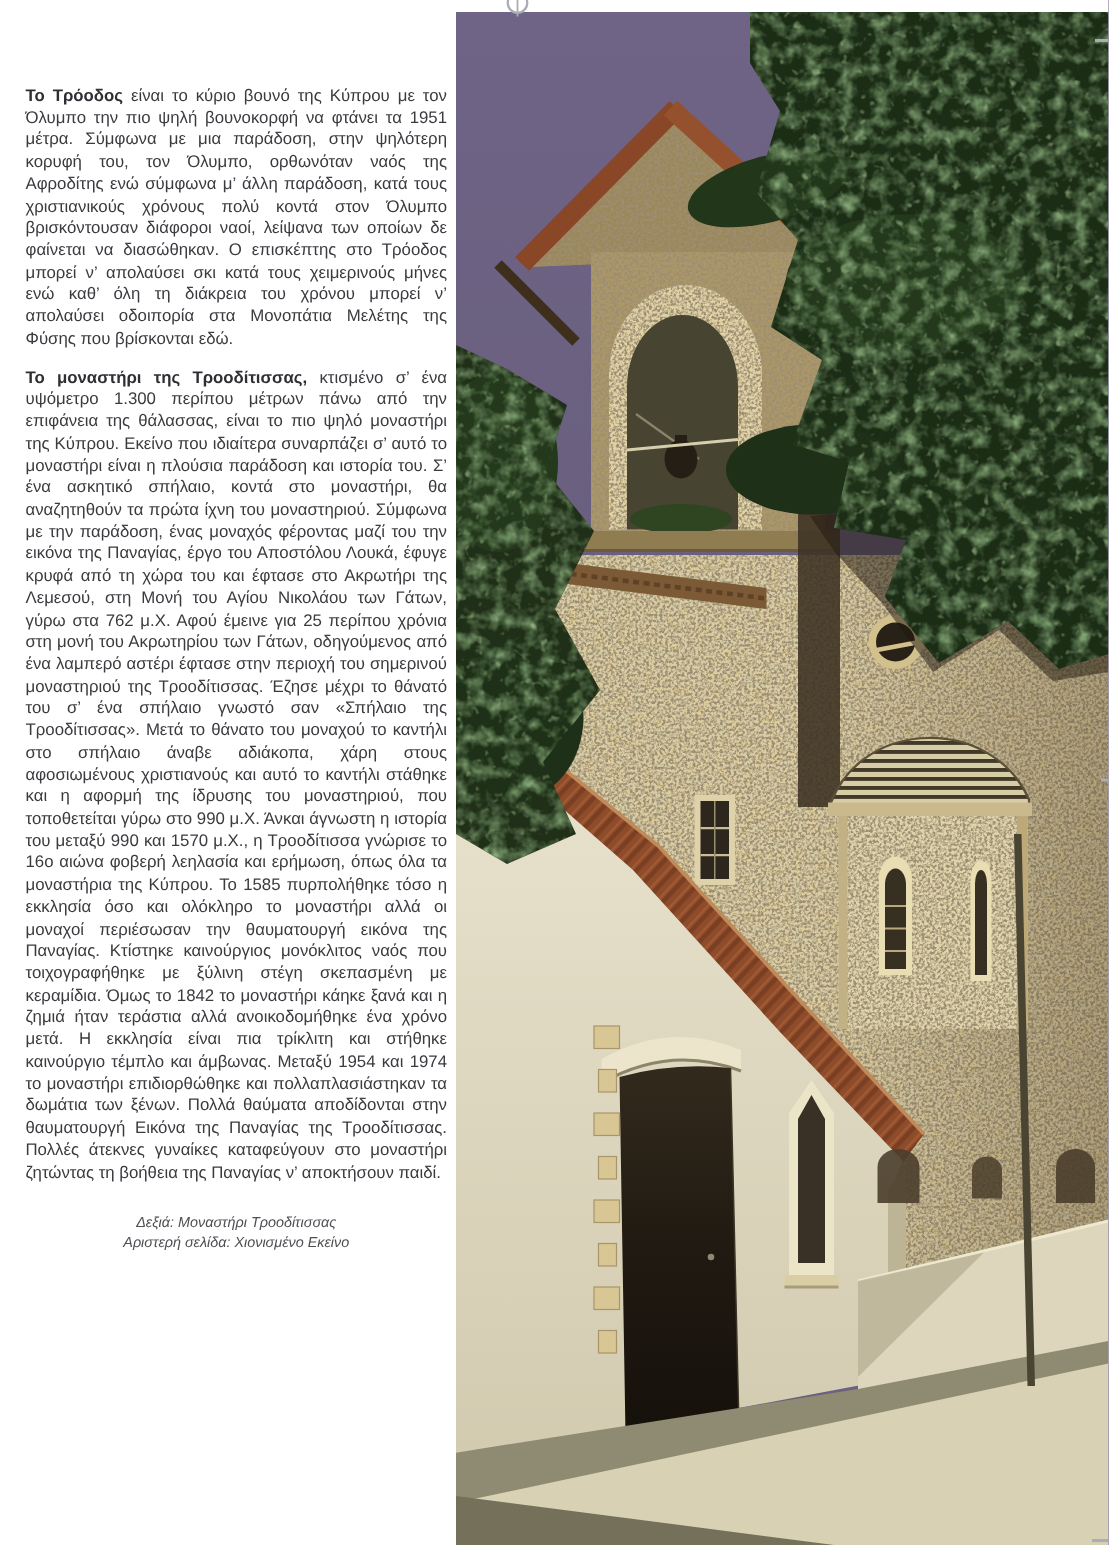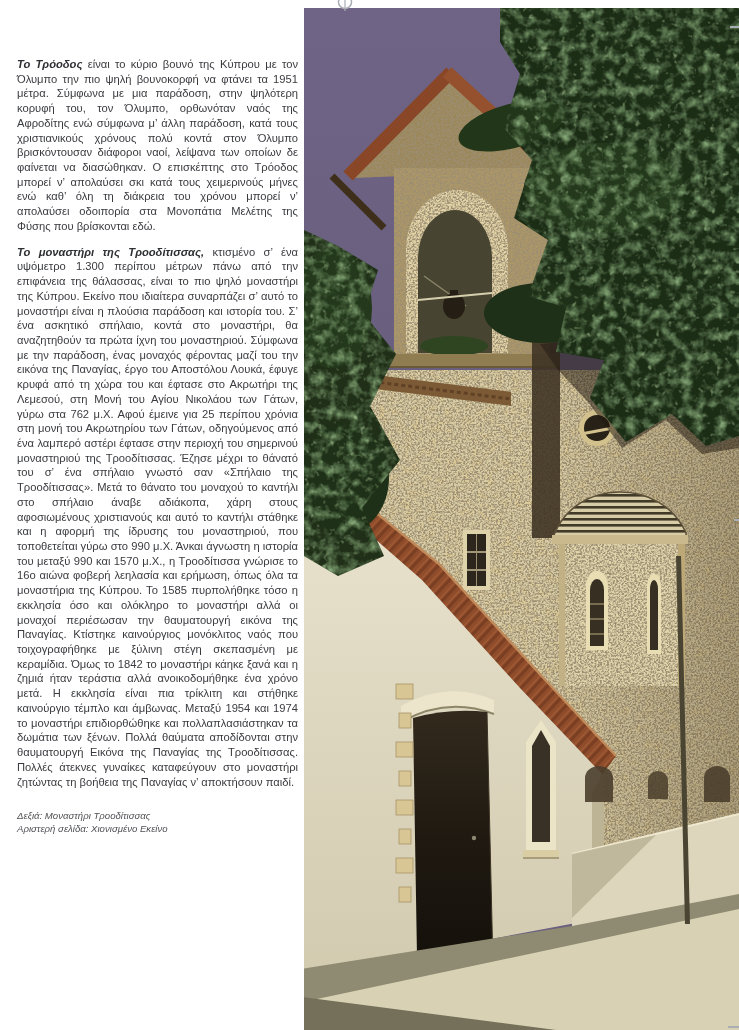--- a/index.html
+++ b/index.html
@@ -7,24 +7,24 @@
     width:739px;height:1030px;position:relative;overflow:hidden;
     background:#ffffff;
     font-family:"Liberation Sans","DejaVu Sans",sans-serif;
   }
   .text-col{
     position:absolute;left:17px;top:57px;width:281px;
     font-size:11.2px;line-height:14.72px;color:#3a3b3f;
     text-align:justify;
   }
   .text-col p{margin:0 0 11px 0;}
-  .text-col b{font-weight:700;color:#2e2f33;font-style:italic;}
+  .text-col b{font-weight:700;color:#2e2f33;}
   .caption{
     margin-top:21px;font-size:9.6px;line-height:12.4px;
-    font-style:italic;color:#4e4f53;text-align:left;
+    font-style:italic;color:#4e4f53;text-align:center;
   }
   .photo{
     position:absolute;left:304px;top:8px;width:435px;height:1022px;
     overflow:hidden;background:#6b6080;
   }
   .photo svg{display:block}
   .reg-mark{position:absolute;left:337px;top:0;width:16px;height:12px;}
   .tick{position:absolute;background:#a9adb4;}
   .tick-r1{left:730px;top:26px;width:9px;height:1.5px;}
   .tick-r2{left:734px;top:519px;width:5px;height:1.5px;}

--------------------------------------------------

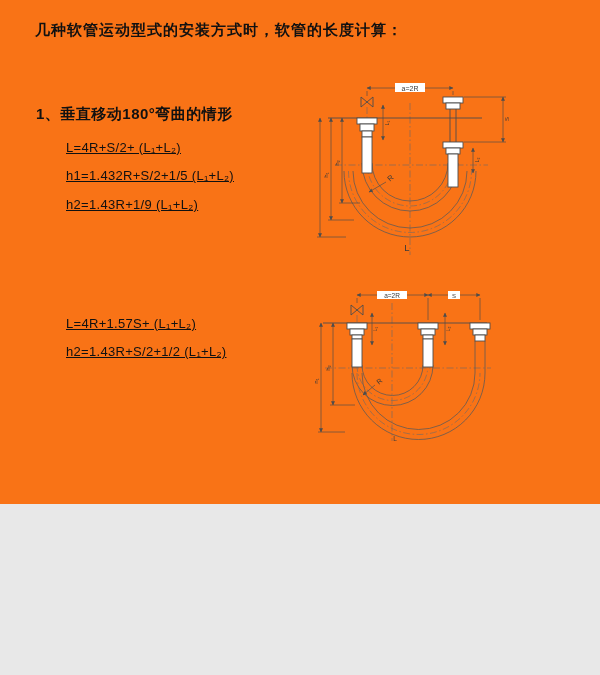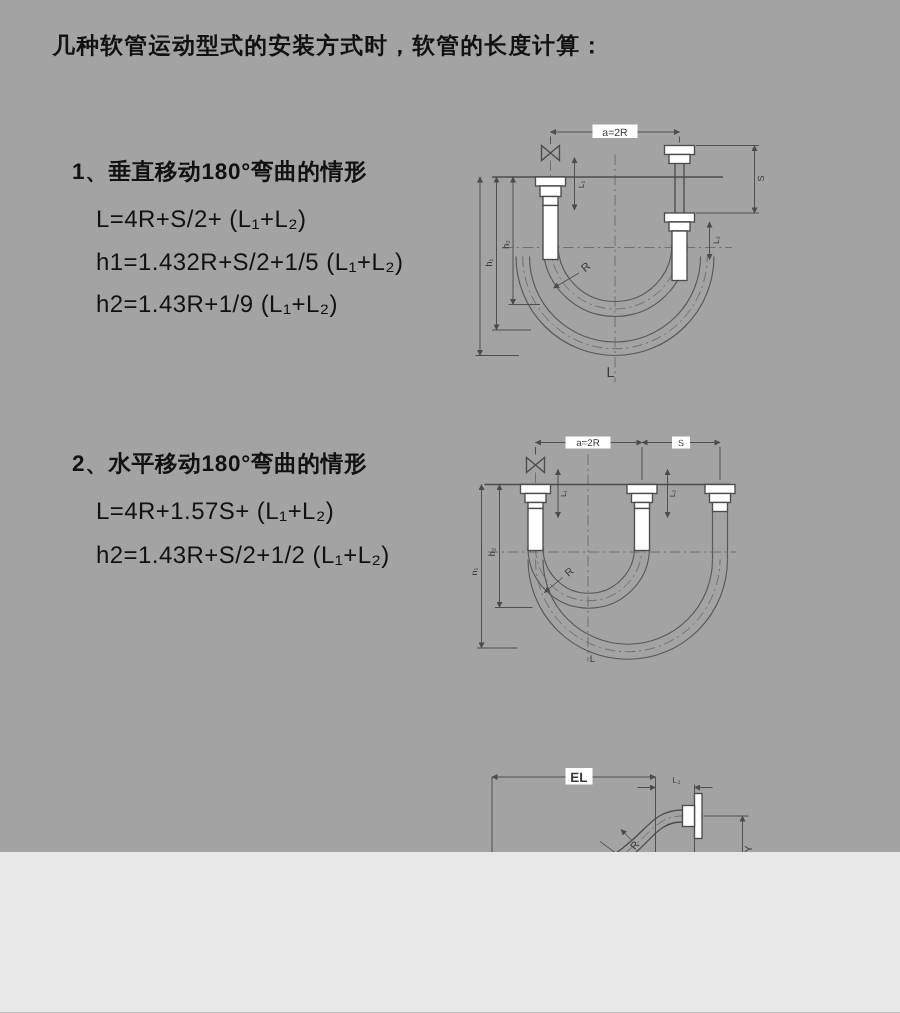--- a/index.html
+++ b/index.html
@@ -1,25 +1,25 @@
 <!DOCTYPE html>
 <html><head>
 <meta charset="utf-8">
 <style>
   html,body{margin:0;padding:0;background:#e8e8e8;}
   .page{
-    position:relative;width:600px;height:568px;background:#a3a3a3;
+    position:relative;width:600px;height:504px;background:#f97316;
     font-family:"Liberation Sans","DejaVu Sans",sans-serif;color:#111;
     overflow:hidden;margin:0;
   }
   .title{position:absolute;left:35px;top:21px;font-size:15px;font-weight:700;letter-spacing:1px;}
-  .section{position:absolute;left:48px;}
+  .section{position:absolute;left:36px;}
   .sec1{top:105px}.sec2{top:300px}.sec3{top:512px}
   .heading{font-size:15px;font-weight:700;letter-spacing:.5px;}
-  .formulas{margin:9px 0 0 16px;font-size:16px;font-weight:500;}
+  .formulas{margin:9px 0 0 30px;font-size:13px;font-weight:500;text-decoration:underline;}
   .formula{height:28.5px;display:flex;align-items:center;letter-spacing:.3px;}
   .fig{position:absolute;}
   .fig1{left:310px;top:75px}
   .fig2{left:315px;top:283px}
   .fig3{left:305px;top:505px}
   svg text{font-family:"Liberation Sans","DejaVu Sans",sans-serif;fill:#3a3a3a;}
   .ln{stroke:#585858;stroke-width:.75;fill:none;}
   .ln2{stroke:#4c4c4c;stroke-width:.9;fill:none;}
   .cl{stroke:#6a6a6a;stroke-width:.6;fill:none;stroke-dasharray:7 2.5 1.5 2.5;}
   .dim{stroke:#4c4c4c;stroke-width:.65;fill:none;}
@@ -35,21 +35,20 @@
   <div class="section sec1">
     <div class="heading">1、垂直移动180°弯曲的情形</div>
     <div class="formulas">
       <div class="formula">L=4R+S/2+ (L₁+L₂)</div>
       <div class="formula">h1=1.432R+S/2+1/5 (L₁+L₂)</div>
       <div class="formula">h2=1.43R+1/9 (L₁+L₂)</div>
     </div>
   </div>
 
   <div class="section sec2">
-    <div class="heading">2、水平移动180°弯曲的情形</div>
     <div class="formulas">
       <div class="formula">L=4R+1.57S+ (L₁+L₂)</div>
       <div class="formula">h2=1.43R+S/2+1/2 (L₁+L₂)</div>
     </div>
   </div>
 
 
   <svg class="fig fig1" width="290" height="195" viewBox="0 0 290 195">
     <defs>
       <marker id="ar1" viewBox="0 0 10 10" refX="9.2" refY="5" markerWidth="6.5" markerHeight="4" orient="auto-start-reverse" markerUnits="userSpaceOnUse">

--------------------------------------------------

PROBLEM DETAILS: If a line in the records above includes the string "section", copy it.

RESULT OF THE EXERCISE:
-  .section{position:absolute;left:48px;}
+  .section{position:absolute;left:36px;}
   <div class="section sec1">
   <div class="section sec2">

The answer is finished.